Sinclair nodded assent.
"And now your witnesses, Mr Sinclair. We must look them up. The chief, I presume, are abroad."
"Many are, necessarily," answered Rupert. "There is one gentleman however, in England, with whom I am anxious that you should put yourself in immediate communication. When I went abroad, he was at Oxford, residing in the college, of which he is a fellow. He is my oldest friend. He is well acquainted with my early history, and is aware of all the circumstances of my marriage. He may be of great service to us both: you, he may save much trouble—me, infinite pain."
"Just so," said the lawyer. "And his name?"
"Walter Wilson, Esq. of —— College, Oxford."
"I will fish him up to-day," said the legal man. "We shall have an easy case. There will be no defence, I presume?"
"Hardly!" answered Sinclair.
"Judgment by default! You will get heavy damages, Mr Sinclair. Lord Minden is as rich as Crœsus; and the case is very aggravated. Violation of friendship—a bosom-friend—one whom you had admitted to your confidence and hearth. We must have these points prominently put. I shall retain Mr Thessaly. That man, sir, was born for these aggravated cases."
"You will write to Mr Wilson?" said Sinclair, mournfully.
"This very day. Don't be unhappy, Mr Sinclair—you have a capital case, and will get a handsome verdict."
"When you have heard from Mr Wilson, let me know. I wish to arrange an interview with him, and have not the heart to write myself. Tell him I am in town—that I must see him."
"I will do it.

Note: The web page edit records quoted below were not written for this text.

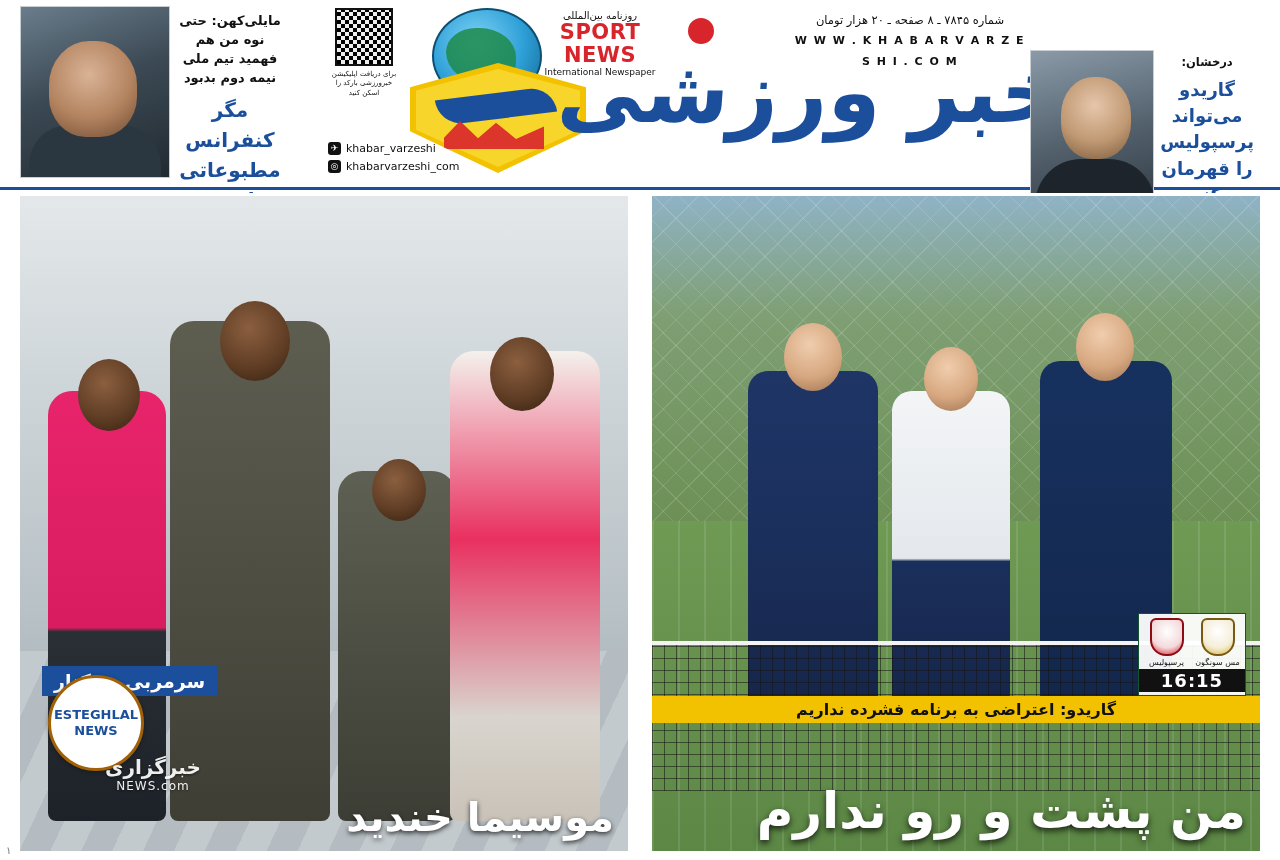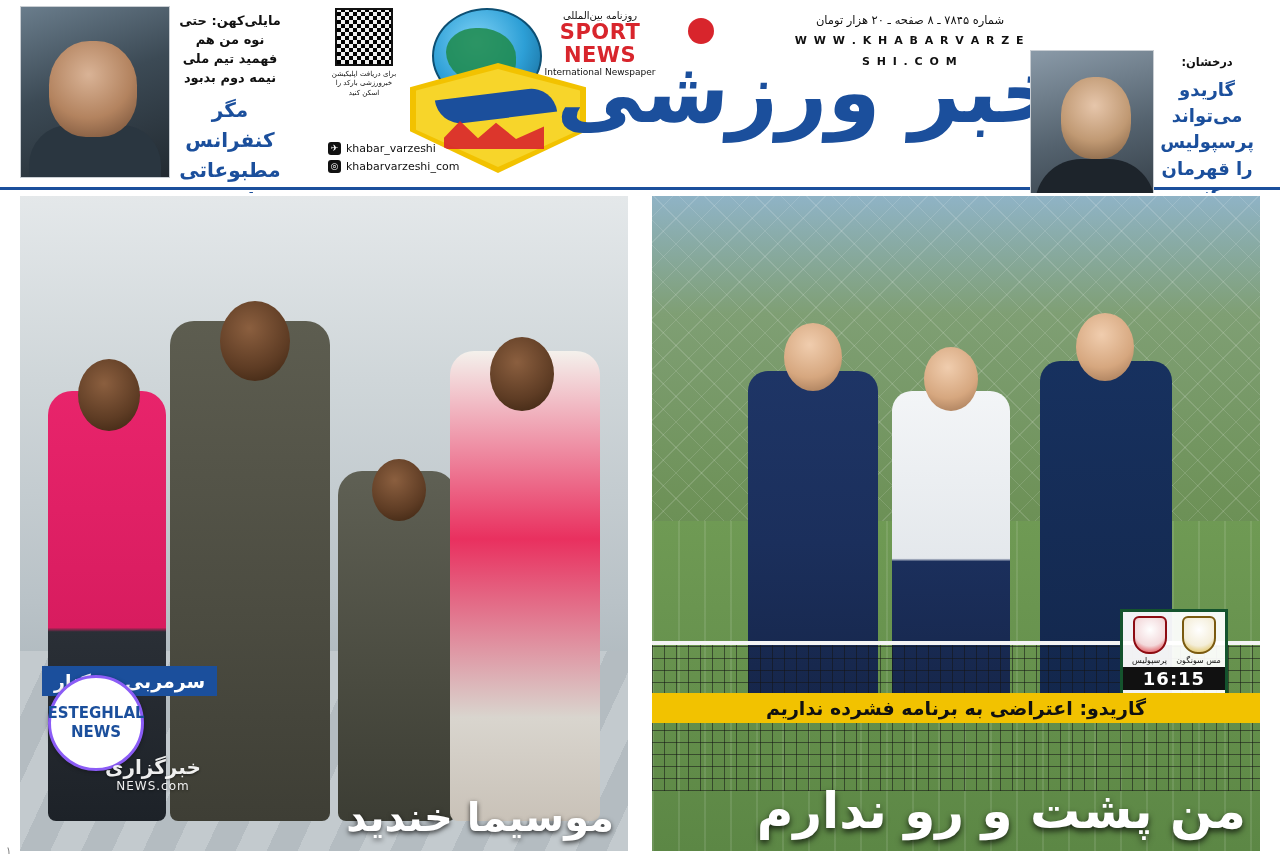--- a/index.html
+++ b/index.html
@@ -339,25 +339,25 @@
   .h2 { left: 200px; bottom: 470px; width: 70px; height: 80px; }
   .h3 { left: 352px; bottom: 330px; width: 54px; height: 62px; }
   .h4 { left: 470px; bottom: 440px; width: 64px; height: 74px; }
 
   .badge-estghlal {
     position: absolute;
     left: 28px; bottom: 80px;
     width: 96px; height: 96px;
     border-radius: 50%;
     background: #ffffff;
-    border: 3px solid #8b5cf6;
+    border: 3px solid #a16207;
     display: flex; align-items: center; justify-content: center;
     color: #1b4f9c;
     font-weight: bold;
-    font-size: 15px;
+    font-size: 13px;
     text-align: center;
     line-height: 1.25;
     box-shadow: 0 1px 4px rgba(0,0,0,.35);
   }
   .kicker-blue {
     position: absolute;
     left: 22px; top: 470px;
     background: #1b4f9c;
     color: #ffffff;
     font-size: 19px;
@@ -415,24 +415,24 @@
   .pfig.p1 { left: 96px;  width: 130px; height: 330px; background: linear-gradient(180deg,#1e3566 0%, #1b2f5c 52%, #16264a 100%); }
   .pfig.p2 { left: 240px; width: 118px; height: 310px; background: linear-gradient(180deg,#f3f5f7 0%, #e4e8ec 54%, #1b2f5c 55%, #16264a 100%); }
   .pfig.p3 { left: 388px; width: 132px; height: 340px; background: linear-gradient(180deg,#17315f 0%, #13274c 100%); }
   .phead { position: absolute; border-radius: 50%; background: radial-gradient(circle at 44% 32%, #f0cdae 0%, #d6a77f 58%, #9b7150 100%); }
   .ph1 { left: 132px; bottom: 460px; width: 58px; height: 68px; }
   .ph2 { left: 272px; bottom: 440px; width: 54px; height: 64px; }
   .ph3 { left: 424px; bottom: 470px; width: 58px; height: 68px; }
 
   .match-card {
     position: absolute;
-    right: 32px; bottom: 155px;
+    right: 14px; bottom: 155px;
     width: 108px;
     background: rgba(255,255,255,.94);
-    border: 3px solid #14532d;
+    border: 1px solid #14532d;
     text-align: center;
     direction: rtl;
     padding-bottom: 3px;
   }
   .match-card .teams {
     display: flex; flex-direction: row-reverse;
     justify-content: space-around; align-items: center;
     padding: 4px 2px 2px;
   }
   .match-card .team { width: 48px; }
@@ -467,21 +467,21 @@
     text-align: right;
     line-height: 1.55;
     text-shadow: 0 2px 5px rgba(0,0,0,.7);
   }
   .yellow-bar {
     position: absolute;
     right: 0; bottom: 128px;
     width: 100%;
     background: #f2c200;
     color: #111;
-    font-size: 19px;
+    font-size: 16px;
     font-weight: bold;
     text-align: center;
     padding: 4px 6px;
     direction: rtl;
   }
   .story-right .big-title {
     position: absolute;
     right: 14px; bottom: 12px;
     color: #ffffff;
     font-size: 50px;

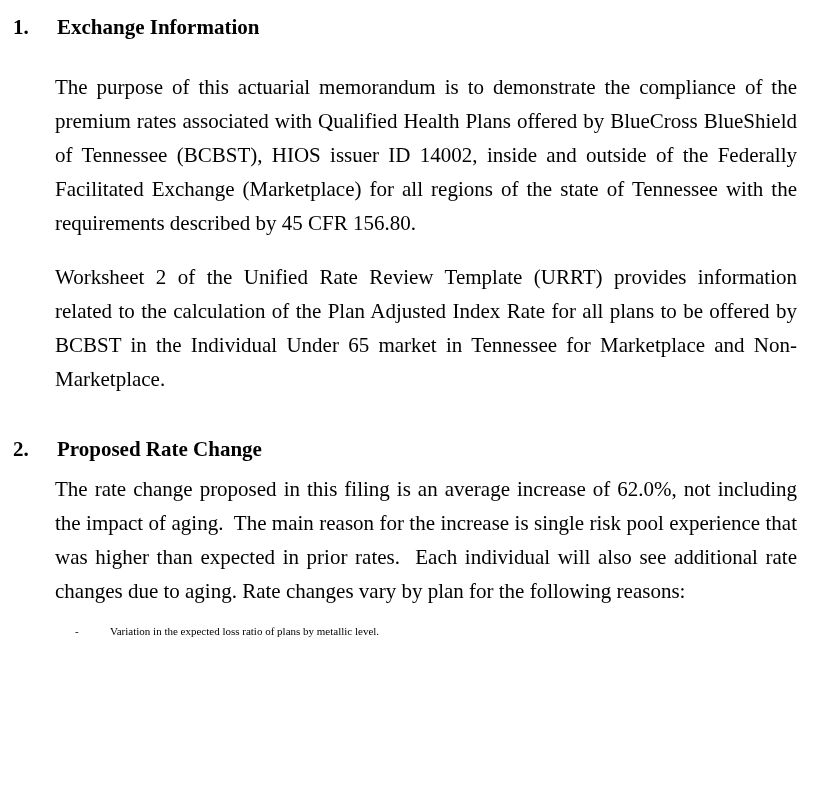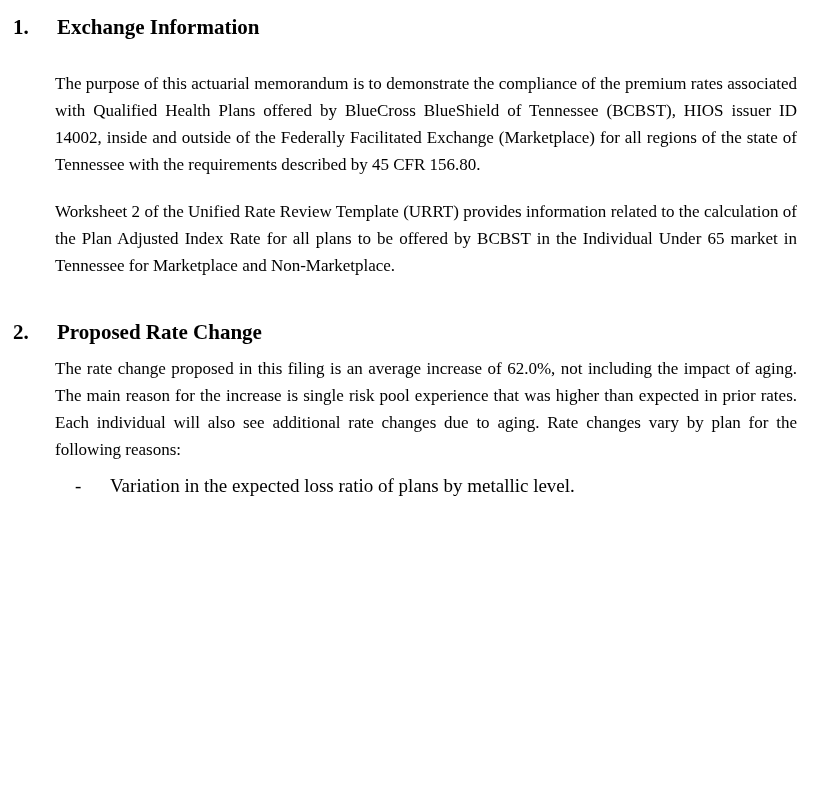--- a/index.html
+++ b/index.html
@@ -25,39 +25,39 @@
   }
   .sec-num {
     flex: 0 0 44px;
     width: 44px;
   }
   .sec-title {
     flex: 1;
   }
   .para {
     margin: 30px 0 0 42px;
-    font-size: 17px;
-    line-height: 27px;
+    font-size: 21px;
+    line-height: 34px;
     text-align: justify;
     white-space: pre-wrap;
   }
   .para + .para {
     margin-top: 20px;
   }
   .section-2 {
     margin-top: 40px;
   }
   .section-2 .para {
     margin-top: 10px;
   }
   .bullet {
     margin: 0 0 0 62px;
     padding-left: 35px;
     text-indent: -35px;
-    font-size: 19px;
+    font-size: 11px;
     line-height: 34px;
     text-align: justify;
   }
   .bullet.first {
     margin-top: 6px;
   }
   .dash {
     display: inline-block;
     width: 35px;
     text-indent: 0;

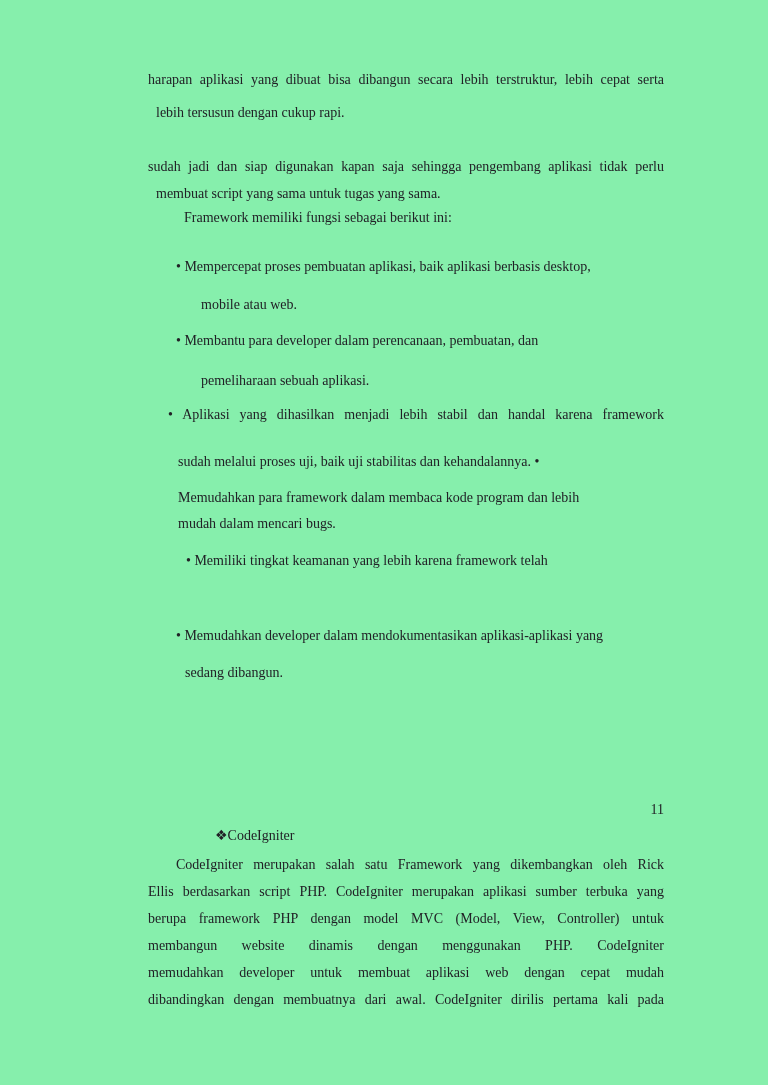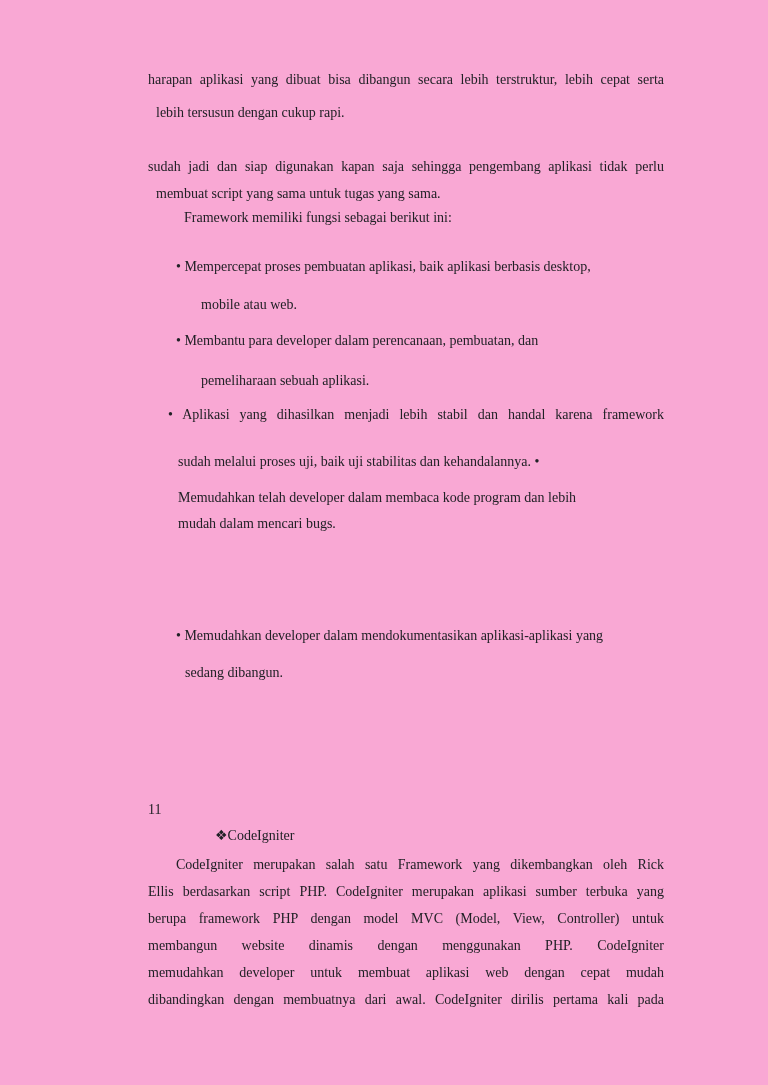--- a/index.html
+++ b/index.html
@@ -1,21 +1,21 @@
 <!DOCTYPE html>
 <html><head>
 <meta charset="utf-8">
 <style>
   * { margin: 0; padding: 0; box-sizing: border-box; }
   html, body { background: #ffffff; }
   .page {
     position: relative;
     width: 768px;
     height: 1085px;
-    background: #f9a8d4;
+    background: #86efac;
     font-family: "Liberation Serif", "DejaVu Serif", serif;
     font-size: 14px;
     color: #212126;
     overflow: hidden;
   }
   .line {
     position: absolute;
     line-height: 20px;
     white-space: nowrap;
     margin-left: 8px;
@@ -27,21 +27,21 @@
     line-height: 20px;
     text-align: justify;
     text-align-last: justify;
     white-space: normal;
   }
   .jline.ind { left: 176px; width: 488px; }
   .pagenum {
     position: absolute;
     left: 148px;
     width: 516px;
-    text-align: left;
+    text-align: right;
     line-height: 20px;
   }
   .heading {
     position: absolute;
     line-height: 20px;
     white-space: nowrap;
     text-align: right;
   }
 </style>
 </head>
@@ -59,23 +59,24 @@
 
   <div class="line" style="left:168px; top:257px">• Mempercepat proses pembuatan aplikasi, baik aplikasi berbasis desktop,</div>
   <div class="line" style="left:193px; top:295px">mobile atau web.</div>
 
   <div class="line" style="left:168px; top:331px">• Membantu para developer dalam perencanaan, pembuatan, dan</div>
   <div class="line" style="left:193px; top:371px">pemeliharaan sebuah aplikasi.</div>
 
   <div class="jline" style="left:168px; width:496px; top:405px">• Aplikasi yang dihasilkan menjadi lebih stabil dan handal karena  framework</div>
   <div class="line" style="left:170px; top:452px">sudah melalui proses uji, baik uji stabilitas dan kehandalannya. •</div>
 
-  <div class="line" style="left:170px; top:488px">Memudahkan telah developer dalam membaca kode program dan lebih</div>
+  <div class="line" style="left:170px; top:488px">Memudahkan para framework dalam membaca kode program dan lebih</div>
   <div class="line" style="left:170px; top:514px">mudah dalam mencari bugs.</div>
 
+  <div class="line" style="left:178px; top:551px">• Memiliki tingkat keamanan yang lebih karena framework telah</div>
 
   <div class="line" style="left:168px; top:626px">• Memudahkan developer dalam mendokumentasikan aplikasi-aplikasi yang</div>
   <div class="line" style="left:177px; top:663px">sedang dibangun.</div>
 
   <div class="pagenum" style="top:800px">11</div>
 
   <div class="heading" style="left:215px; top:826px">❖CodeIgniter</div>
 
   <div class="jline ind" style="top:855px">CodeIgniter merupakan salah satu Framework yang dikembangkan oleh Rick</div>
   <div class="jline" style="top:882px">Ellis berdasarkan script PHP. CodeIgniter merupakan aplikasi sumber terbuka yang</div>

Can I offer you a glass of wine, Mr Sinclair, or any refreshment? You look pale and languid."
"None, I thank you!"
"And the little lady in the parlour?"
"I am obliged to you—nothing. I must go to her—I have kept her waiting. Good-morning, sir."
Sinclair joined his daughter, and proceeded with her to his hotel. She was still his constant companion. He did not move without her. His anxiety to have the child always at his side bordered on insanity. Whether he quitted his home for amusement or business, she must accompany him, and clasp the only hand that he had now to offer her. He dreaded to be alone, and no voice soothed him but that of the little chatterer. How fond he was of it—of her—who shall say! or how necessary to his existence the treasure he had snatched from ruin in the hour of universal wreck!
Before visiting his lawyer, Sinclair had dispatched a private communication to his old serving-man, John Humphreys, who, upon the breaking up of Rupert's establishment, had returned to the service of Lord Railton, his ancient master. That trusty servant was already at the hotel when Sinclair reached it.
"You have spoken to nobody of my being here, Humphreys," said Rupert, when he saw him.
"To nobody, your honour."
"Then follow me!"
When they had come to Sinclair's private room, he continued—
"My father, Humphreys—Tell me quickly how he is."
"Oh, a world better, sir."
"Thank God! And my mother?"
"Breaking, sir. This last affair"—
"They are in town?"
"Yes, your honour—you will call upon them, won't you? It will do her ladyship's heart good to see you again—though, saving your honour's presence, you looks more like a spectre than a human being."